Beer of Broadway Fame

Beer of Broadway Fame
Author: Alfred W. McCoy
Publisher:
Total Pages:
Release: 2016-09
Genre: Breweries
ISBN: 9781438461397

The Big Book O' Beer

The Big Book O' Beer
Author: Duane Swierczynski
Publisher: Quirk Books
Total Pages: 238
Release: 2004
Genre: Cooking
ISBN: 9781931686495

The Big Book o' Beer is a lavish colour celebration of The Greatest Beverage on Earth, with numerous photographs and little-known facts. Duane Swierczynski takes readers around the world and through 10,000 years of history to answer all beer-related questions. Subjects include History (what is mead anyway?), Crafts and Gear (transform empties into dazzling arts and crafts), Science (why don't they teach this stuff in chem class?) and Arts and Entertainment (with beloved beer spokesmodels like Spuds McKenzie). Along with a recipe for beer ice cream, there are sections on classic cheap beers, rules of drinking games, guidelines for brewing your own and all the froth on Canadian beer.

Pilsner

Pilsner
Author: Tom Acitelli
Publisher: Chicago Review Press
Total Pages: 356
Release: 2020-08-04
Genre: Cooking
ISBN: 164160185X

Best Book at the North American Guild Beers Writers "Effervescent and informative . . . This chronicle will intoxicate both beer nerds and history buffs." —Publishers Weekly A book for both the beer geek and the foodie seeking a better understanding of modern food and drink On the night of April 17, 1945, Allied planes dropped more than a hundred bombs on the Burghers' Brewery in Pilsen, Czechoslovakia, destroying much of the birthplace of pilsner, the world's most popular beer style and the bestselling alcoholic beverage of all time. Still, workers at the brewery would rally so they could have beer to toast their American, Canadian, and British liberators the following month.

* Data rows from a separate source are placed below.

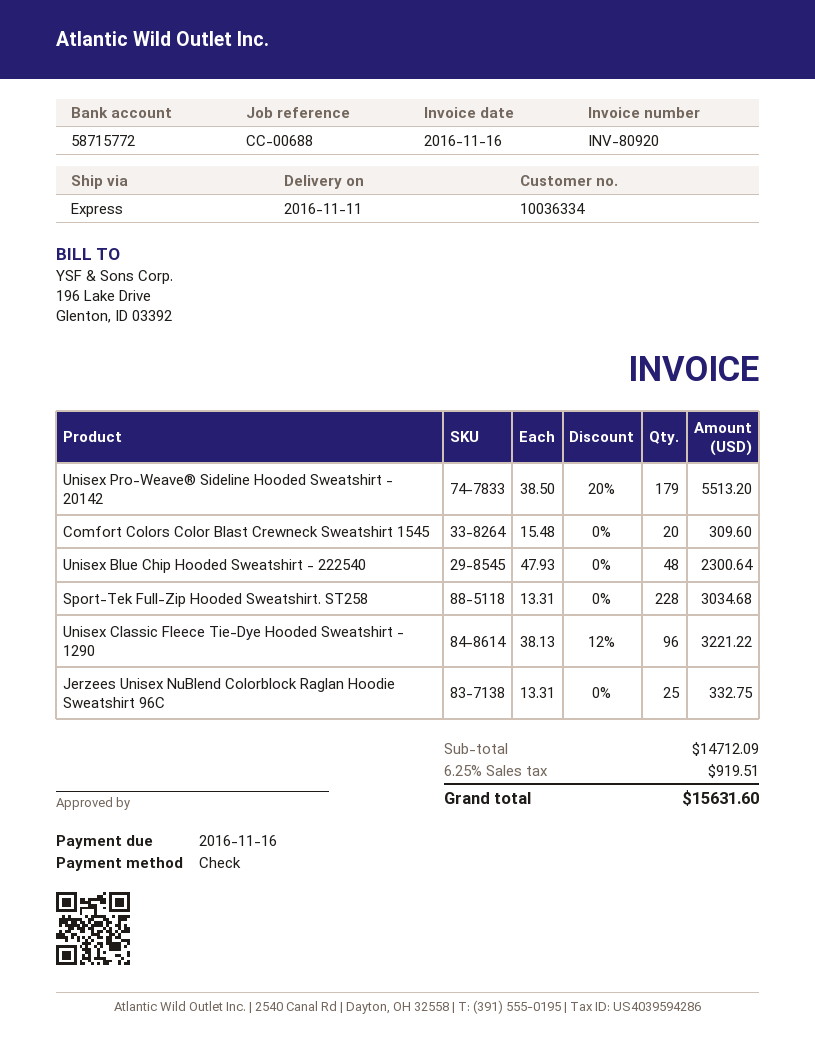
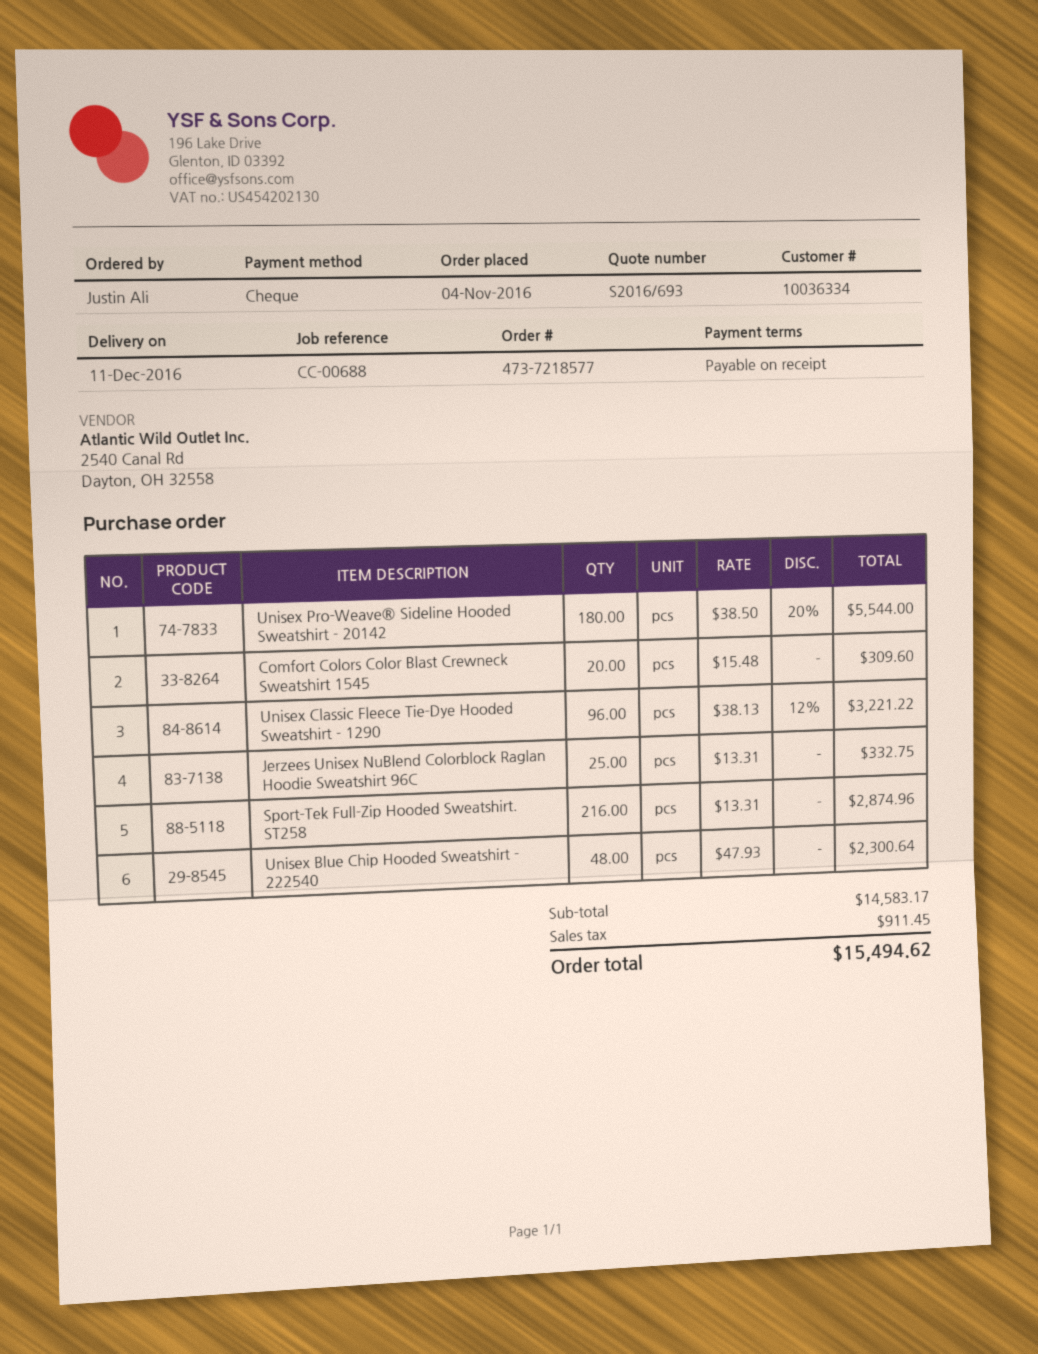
delivery date: 2016-11-11 -> 2016-12-11
Unisex Pro-Weave® Sideline Hooded Sweatshirt - 20142: 179 x 38.50 - 20% = 5513.20 -> 180 x 38.50 - 20% = 5544.00
Sport-Tek Full-Zip Hooded Sweatshirt. ST258: 228 x 13.31 = 3034.68 -> 216 x 13.31 = 2874.96
subtotal: 14712.09 -> 14583.17
tax: 919.51 -> 911.45
total: 15631.60 -> 15494.62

It was another twist in pilsner's remarkable story, one that started in a supernova of technological, political, and demographic shifts in the mid-1800s and that continues to unfold today anywhere alcohol is sold. Tom Acitelli's Pilsner: How the Beer of Kings Changed the World tells that story, shattering myths about pilsner's very birth and about its immediate parentage. A character-driven narrative that shows how pilsner influenced everything from modern-day advertising and marketing to immigration to today's craft beer movement.

American Slogans

American Slogans
Author: William Sunners
Publisher:
Total Pages: 368
Release: 1949
Genre: Advertising
ISBN:

The American Scholar

The American Scholar
Author: William Allison Shimer
Publisher:
Total Pages: 714
Release: 1998
Genre: American literature
ISBN:

Every Bite a Delight and Other Slogans

Every Bite a Delight and Other Slogans
Author: Laurence Urdang
Publisher:
Total Pages: 468
Release: 1992
Genre: Business & Economics
ISBN:

Presents a collection of five thousand memorable sayings from advertisements, public service, and political campaigns.

Slogans

Slogans
Author: Laurence Urdang
Publisher: Detroit, Mich. : Gale Research Company
Total Pages: 568
Release: 1984
Genre: Business & Economics
ISBN:

Contants: A collection of more than 6,000 slogans, rallying cries, and other exhortations ...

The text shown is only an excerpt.